Prestasi siswa memang wajib diberi reward. Dan jika itu terkait dengan nilai-nilai bagus dalam rapor, pantaskah siswa tersebut diunggulkan berdasarkan peringkatnya? Agaknya perlu dikaji kembali kalau peringkatnya hanya didasarkan pada jumlah nilai ranah kognitif. Sebab, ini menunjukkan belum dihargainya kemampuan siswa menunjukkan sikap dan ketrampilan yang tercermin di dalam nilai-nilai ranah psikomotorik dan ranah afektif.
Memang kenyataannya guru lebih menghargai seorang siswa yang menjawab benar soal-soal ulangan matematika misalnya, ketimbang temannya yang berkali-kali memasukkkan bola ke gawang futsal lawannya. Atau, juga jarang dihargai bagaimana nilai seorang siswa yang khusuk dan tekun beribadah serta bersikap baik.
Apakah perolehan ketrampilan bermain futsal dan sikap alim bukan hasil didikan gurunya juga, sama dengan guru matematika misalnya? Apapun jawabannya, sampai saat ini untuk menentukan peringkat siswa di kelas dan peringkat sekolah selalu jumlah nilai-nilai kognitif yang diperhatikan. Jadi, penentu mutu seseorang itu cuma sederet nilai bagus dalam rapor.

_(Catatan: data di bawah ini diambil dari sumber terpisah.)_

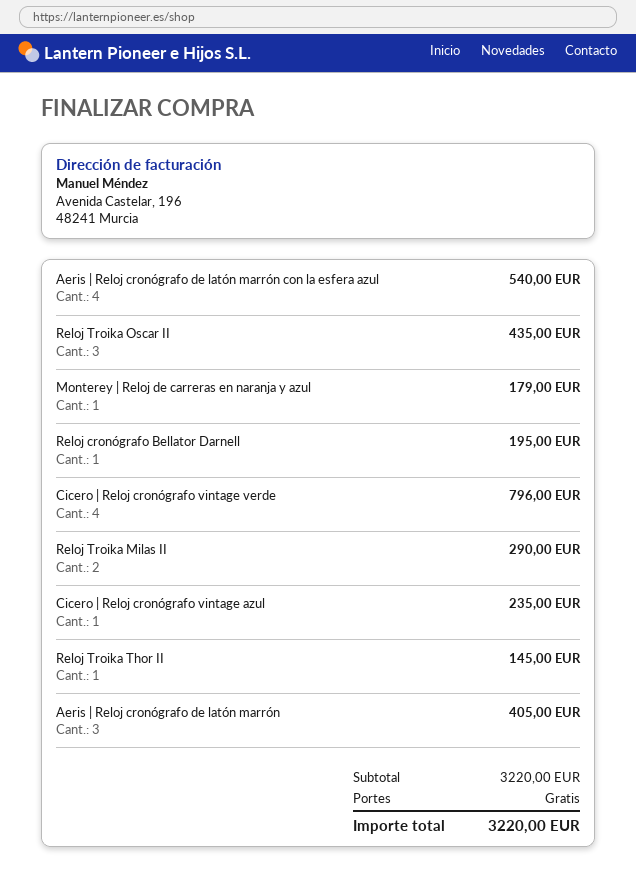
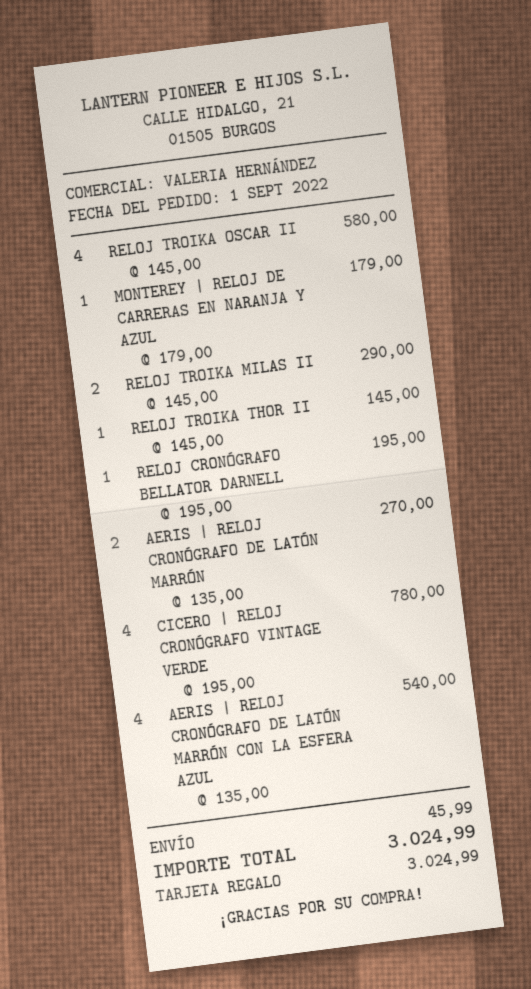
Reloj Troika Oscar II: 3 for 435.00 -> 4 for 580.00
Cicero | Reloj cronógrafo vintage verde: 4 for 796.00 -> 4 for 780.00
Cicero | Reloj cronógrafo vintage azul: 1 for 235.00 -> none
Aeris | Reloj cronógrafo de latón marrón: 3 for 405.00 -> 2 for 270.00
shipping: 0.00 -> 45.99
total: 3220.00 -> 3024.99

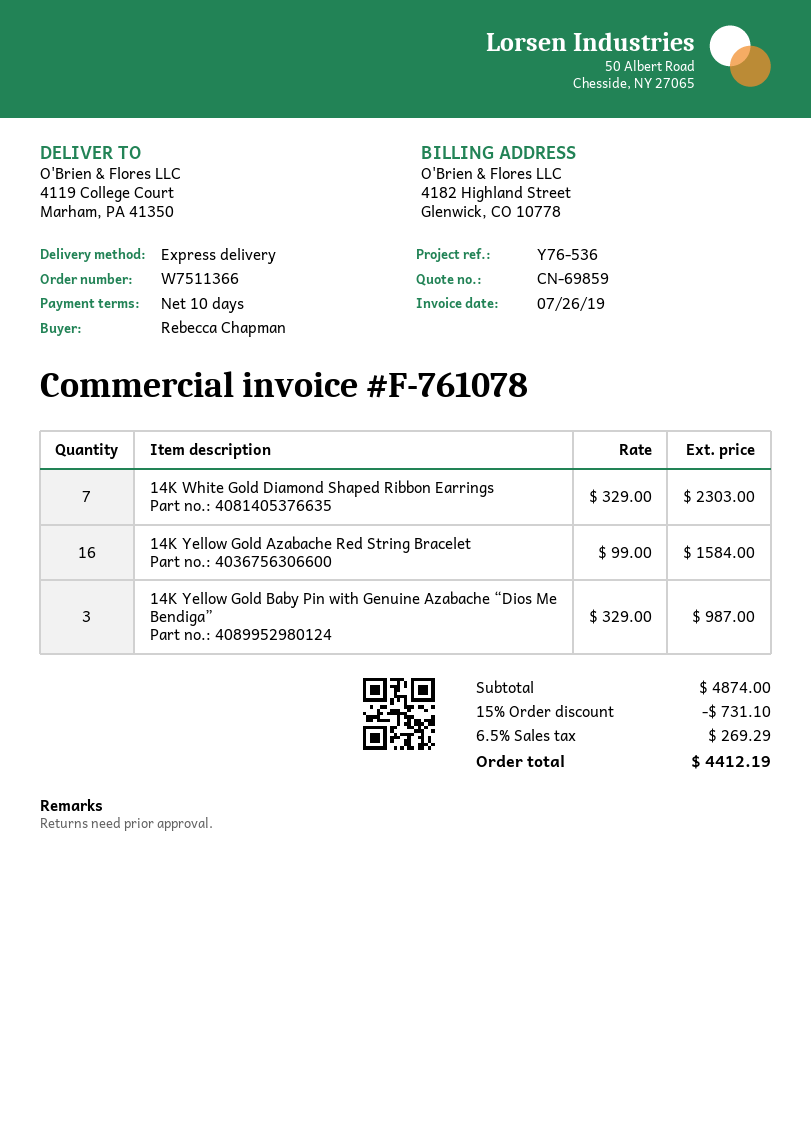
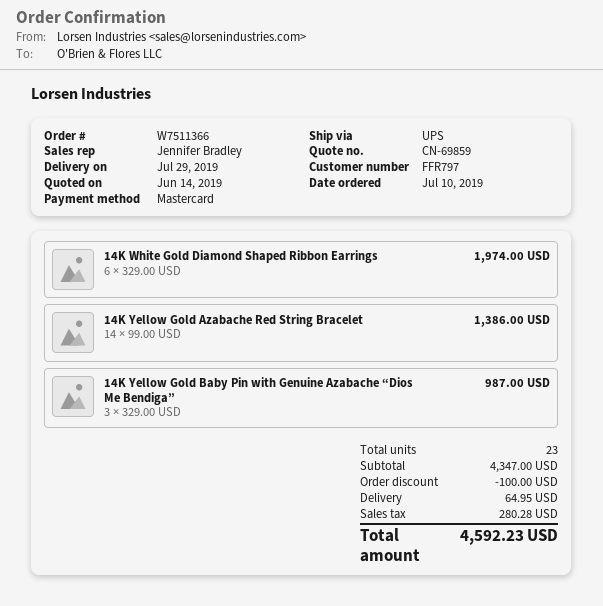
shipping method: express -> UPS
14K White Gold Diamond Shaped Ribbon Earrings: 7 x 329.00 = 2303.00 -> 6 x 329.00 = 1974.00
14K Yellow Gold Azabache Red String Bracelet: 16 x 99.00 = 1584.00 -> 14 x 99.00 = 1386.00
subtotal: 4874.00 -> 4347.00
discount: 731.10 -> 100.00
shipping: none -> 64.95
tax: 269.29 -> 280.28
total: 4412.19 -> 4592.23

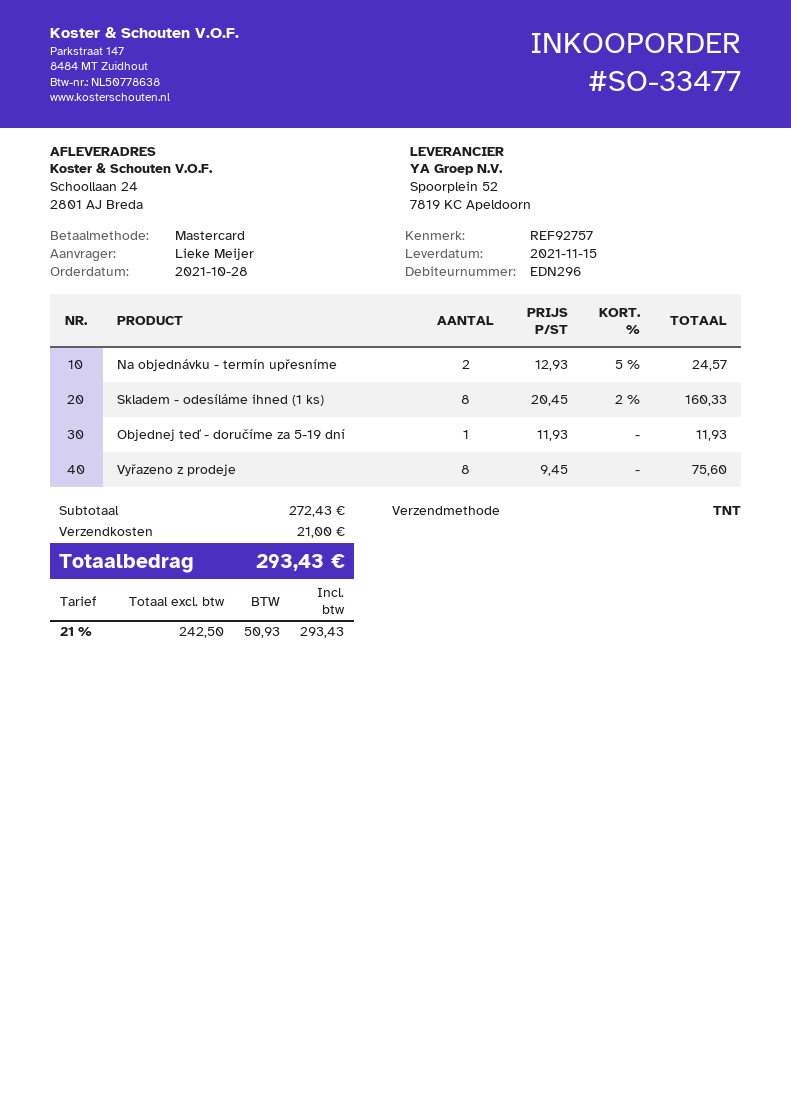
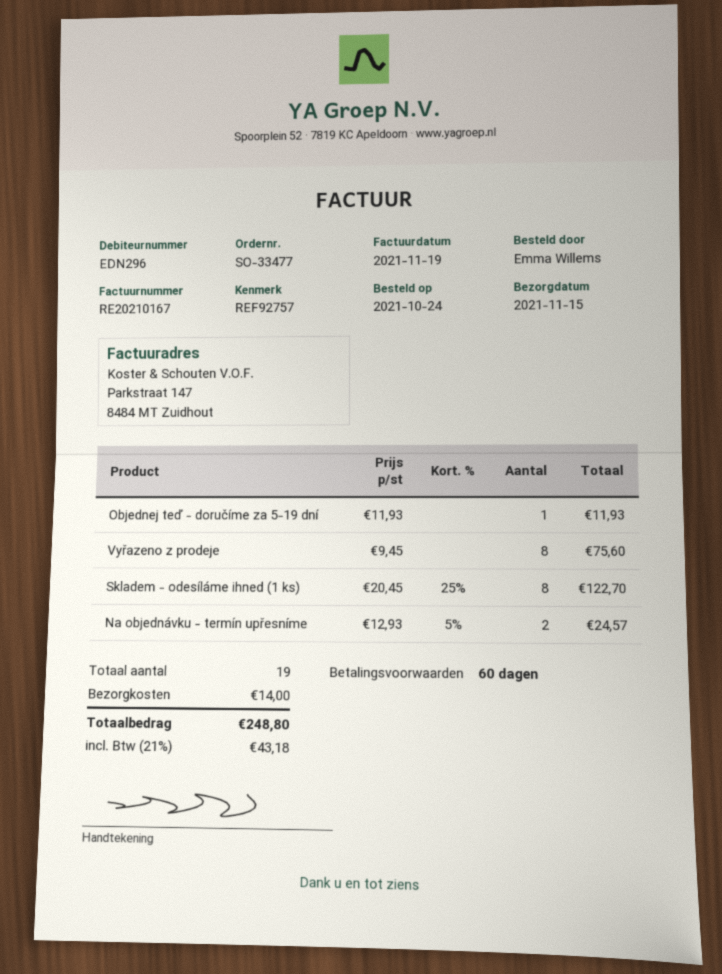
order date: 2021-10-28 -> 2021-10-24
ordered by: Lieke Meijer -> Emma Willems
Skladem - odesíláme ihned (1 ks): 8 x 20.45 - 2% = 160.33 -> 8 x 20.45 - 25% = 122.70
shipping: 21.00 -> 14.00
tax: 21% = 50.93 -> 21% = 43.18
total: 293.43 -> 248.80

Hal tersebut malah dipicu dengan sangat dihargainya nilai hasil ujian nasional, sebagai gambaran prestasi besar kebanggaan seorang siswa semasa sekolah. Bahkan dalam penerimaan mahasiswa baru PTN dengan sistem undangan secara nasional pun, peringkat berdasarkan nilai-nilai kognitif dalam rapor ini yang dipakai sebagai pertimbangan menentukan keunggulan siswa dibandingkan lainnya.